Nous soupâmes près de l’entrée de la grotte et mon âne se mit à brouter alentour. Le monde se teinta du violet intense des anémones de montagne, puis la nuit tomba et les étoiles scintillèrent dans le ciel. L’obscurité amena avec elle un peu de fraîcheur et de l’abri me parvenait la chaleur dégagée par les brebis. L’odeur de laine s’accentua mais ce n’était pas du tout désagréable, bien plutôt accueillant comme un parfum d’enfance et de foyer. Et mes yeux se remplirent de larmes, mais je ne pleurais pas sur toi, ô Tullia ! Je crus alors que je pleurais à cause de la fatigue du voyage qui avait épuisé les forces de mon corps affaibli ; mais sans doute versai-je ces larmes sur moi-même, sur toute ma vie passée, tout ce que j’avais perdu et tout ce qui était encore à venir. À ce moment précis, je me serais penché sans la moindre crainte pour boire à la fontaine de l’oubli.

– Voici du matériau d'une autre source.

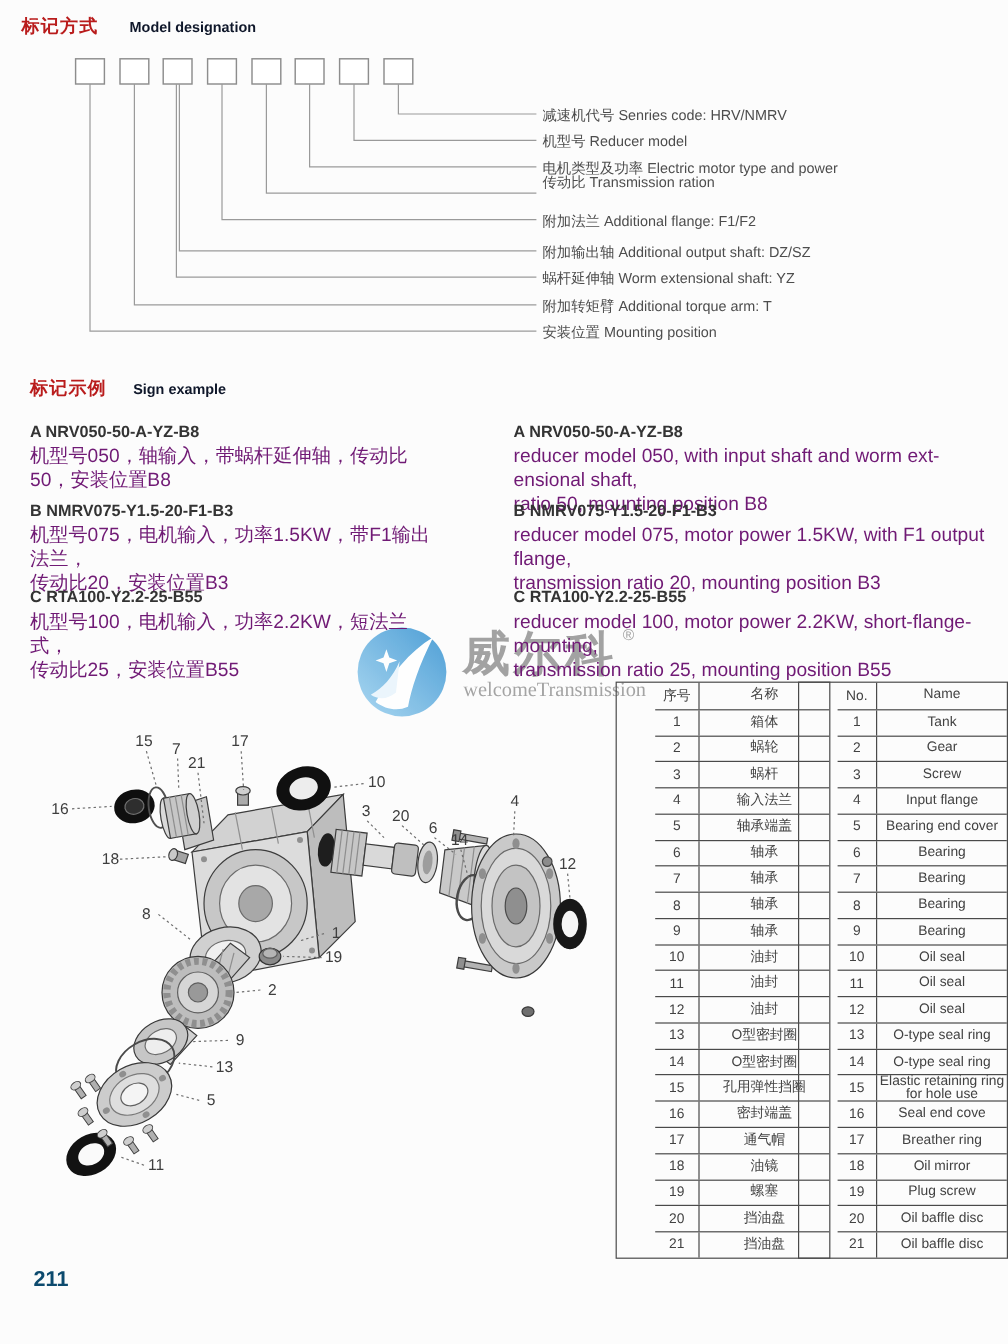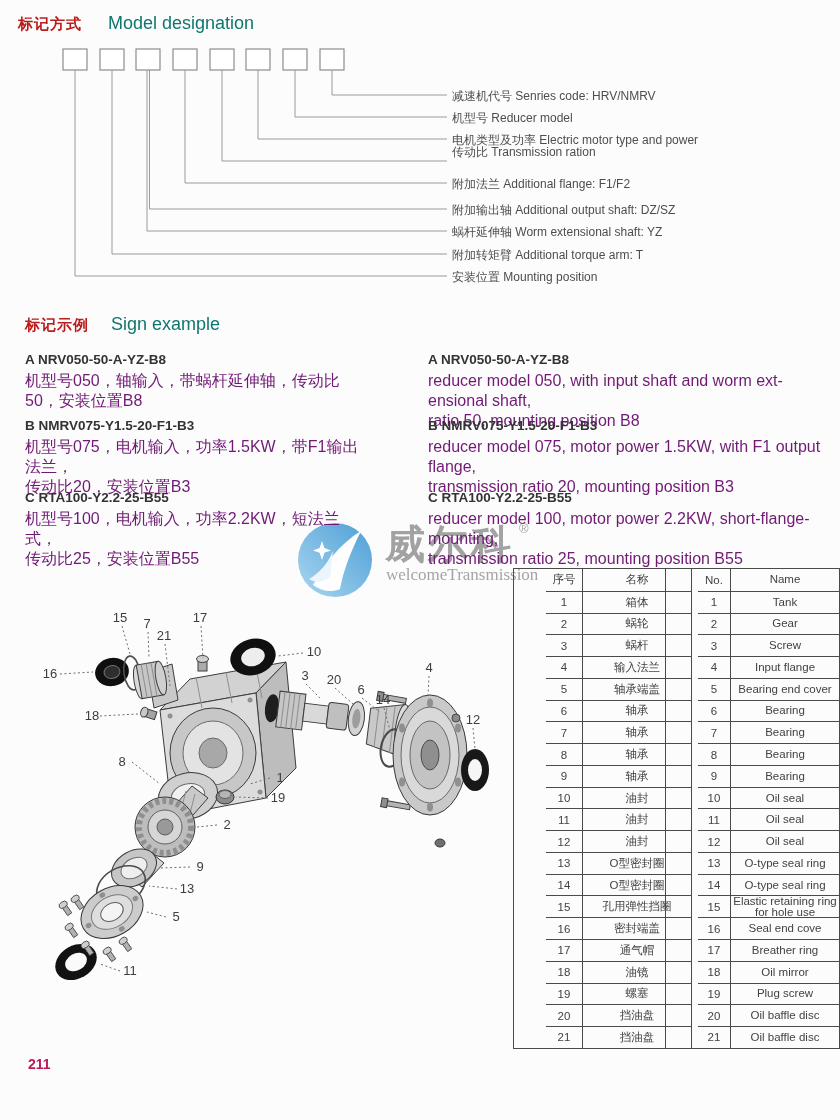--- a/index.html
+++ b/index.html
@@ -6,21 +6,21 @@
   body{background:#e9e9e9;}
   .page{
     position:relative; width:840px; height:1120px; margin:0 auto;
     background:#fcfcfc; overflow:hidden;
     font-family:"Liberation Sans","DejaVu Sans",sans-serif;
     color:#4a4a4a;
   }
   
   .sec-title{position:absolute; display:flex; gap:26px; align-items:baseline;}
   .sec-title .cn{font-size:15px; font-weight:700; color:#b91c1c; letter-spacing:1px;}
-  .sec-title .en{font-size:18px; font-weight:400; color:#0f766e;}
+  .sec-title .en{font-size:12px; font-weight:700; color:#0f172a;}
   #title-designation{left:18px; top:13px;}
   #title-example{left:25px; top:314px; gap:22px;}
 
   
   #code-tree{position:absolute; left:0; top:40px;}
   #code-tree rect{fill:#ffffff; stroke:#8d8d8d; stroke-width:1.2;}
   #code-tree path{fill:none; stroke:#9a9a9a; stroke-width:1;}
   .dfield{position:absolute; left:452px; font-size:12px; color:#4d4d4d; white-space:nowrap;}
 
   
@@ -45,21 +45,21 @@
   
   .ptable{position:absolute; top:568px; border:1px solid #4a4a4a; background:rgba(255,255,255,.0); z-index:1; font-size:11.5px; color:#424242;padding-left:32px;}
   #table-cn{left:513px; width:145px;}
   #table-en{left:665px; width:141px;}
   .trow{display:flex; height:21.77px; box-sizing:border-box; border-top:1px solid #4a4a4a; align-items:stretch;}
   .trow.head{border-top:none;}
   .tno{display:flex; align-items:center; justify-content:center; border-right:1px solid #4a4a4a; flex:0 0 auto;}
   #table-cn .tno{width:36px;} #table-en .tno{width:32px;}
   .tname{flex:1; display:flex; align-items:center; justify-content:center; text-align:center; line-height:11px; padding:0 2px; overflow:hidden;}
 
-  #page-number{position:absolute; left:28px; top:1056px; font-size:14px; font-weight:700; color:#be185d;}
+  #page-number{position:absolute; left:28px; top:1056px; font-size:18px; font-weight:700; color:#0c4a6e;}
 </style>
 </head>
 <body>
 
 <div class="page">
 
   <div class="sec-title" id="title-designation">
     <span class="cn">标记方式</span>
     <span class="en">Model designation</span>
   </div>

Je dormis à la belle étoile devant la grotte, le firmament en guise de toit comme le plus humble des pèlerins. Mon sommeil fut si profond que le berger avait déjà gagné la montagne avec son troupeau lorsque j’ouvris les yeux. Je ne me souviens pas avoir rêvé d’aucun présage, mais au réveil, tout, l’air et la terre, me parut différent. Le flanc de la montagne exposé à l’Occident était encore dans l’ombre tandis que le soleil illuminait déjà les pentes des collines d’en face. J’avais l’impression que l’on m’avait roué de coups et ressentais une très grande lassitude qui m’ôtait toute envie de bouger. L’âne remuait la tête paresseusement. Je ne parvenais pas à comprendre ce qui m’arrivait : mon épuisement était-il donc si grand qu’une randonnée de deux jours suivis d’une nuit à la dure pussent m’abattre à ce point ? Puis je pensais que le temps sans doute allait changer, car j’ai toujours été sensible à ses variations comme aux songes et aux augures.

Ma peine était si lourde que je fus incapable de manger. Je bus à la gourde deux gorgées de vin qui ne me firent nul effet. J’en vins à craindre d’avoir bu une eau frelatée ou contracté quelque maladie.

Au loin, sur le sentier, des voyageurs gravissaient le versant de la montagne. Je mis un temps assez long à vaincre mon inertie. À grande peine, je me résolus enfin à charger l’âne et regagnai la route. Il me fallut faire un grand effort pour grimper la côte mais, une fois parvenu au sommet, je compris enfin la raison de mon état. Un vent sec et brûlant me frappa le visage. C’était le vent du désert. Ce vent qui se lève pour souffler sans trêve ni repos, apportant aux humains la maladie et la migraine, ce vent qui siffle sans relâche sous les portes, par toutes les failles et tous les orifices des maisons. Quand le souffle du désert passe sur les humains, la nuit, les volets claquent et les femmes sont prises de nausée.

En un instant, le visage et la gorge me brûlèrent. Le soleil, déjà haut dans le ciel, n’était plus qu’une boule incandescente. Enfin je vis surgir de l’autre côté de la vallée la ville sainte des Hébreux, ceinturée de murailles. Les yeux enflammés et la saveur salée du vent dans ma bouche, je découvris les tours du palais d’Hérode, les maisons agglutinées tout au long des collines entourant la capitale, le théâtre, le cirque, puis, dominant l’ensemble, le temple avec ses remparts, ses bâtiments, ses portiques, brillant de blancheur et d’or.